Mrs. Estel smiled as she glanced at Sally, to whom the faucet of the
water-cooler seemed a never-failing source of amusement. Ellen had put
a stop to her drinking, which she had been doing at intervals all the
morning, solely for the pleasure of seeing the water stream out when
she turned the stop-cock. Now she had taken a tidy spell. Holding her
bit of a handkerchief under the faucet long enough to get it dripping
wet, she scrubbed herself with the ice-water, until her cheeks shone
like rosy winter apples.
Then she smoothed the wet, elfish-looking hair out of her black eyes,
and proceeded to scrub such of the smaller children as could not
escape from her relentless grasp. Some submitted dumbly, and others
struggled under her vigorous application of the icy rag, but all she
attacked came out clean and shining.
Her dress was wringing wet in front, and the water was standing in
puddles around her feet, when the man who had them in charge came
through the car again. He whisked her impatiently into a seat, setting
her down hard. She made a saucy face behind his back, and began to
sing at the top of her voice.
One little tot had fallen and bumped its head as the train gave a
sudden lurch. It was crying pitifully, but in a subdued sort of
whimper, as if it felt that crying was of no use when nobody listened
and nobody cared. He picked it up, made a clumsy effort to comfort
it, and, not knowing what else to do, sat down beside it. Then for the
first time he noticed Mrs. Estel.
She had taken a pair of scissors from her travelling-bag, and had cut
several newspapers up into soldiers and dolls and all kinds of animals
for the crowd that clamored around her.
They were such restless little bodies, imprisoned so long on this
tedious journey, that anything with a suggestion of novelty was
welcome.
When she had supplied them with a whole regiment of soldiers and
enough animals to equip a menagerie, she took another paper and began
teaching them to fold it in curious ways to make boxes, and boats, and
baskets.
One by one they crowded up closer to her, watching her as if she were
some wonderful magician. They leaned their dusty heads against her
fresh gray travelling-dress. They touched her dainty gloves with
dirty, admiring fingers. They did not know that this was the first
time that she had ever come in close contact with such lives as
theirs.
They did not know that it was the remembrance of another child,--one
who awaited her home-coming,--a petted little princess born to purple
and fine linen, that made her so tender towards them.
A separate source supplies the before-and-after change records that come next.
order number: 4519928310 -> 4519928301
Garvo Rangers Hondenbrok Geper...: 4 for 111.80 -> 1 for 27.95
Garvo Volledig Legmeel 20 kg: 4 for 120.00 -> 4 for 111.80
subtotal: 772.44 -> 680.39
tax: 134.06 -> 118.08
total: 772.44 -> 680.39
Remembering what
hers had, and all these lacked, she felt that she must crowd all the
brightness possible into the short afternoon they were together.
Every one of them, at some time in their poor bare lives, had known
what it was to be kindly spoken to by elegant ladies, to be
patronizingly smiled upon, to be graciously presented with gifts.
But this was different. This one took the little Hodge girl right up
in her lap while she was telling them stories. This one did not pick
out the pretty ones to talk to, as strangers generally did. It really
seemed that the most neglected and unattractive of them received the
most of her attention.
From time to time she glanced across at Robin's lovely face, and
contrasted it with the others. The older boy attracted her still more.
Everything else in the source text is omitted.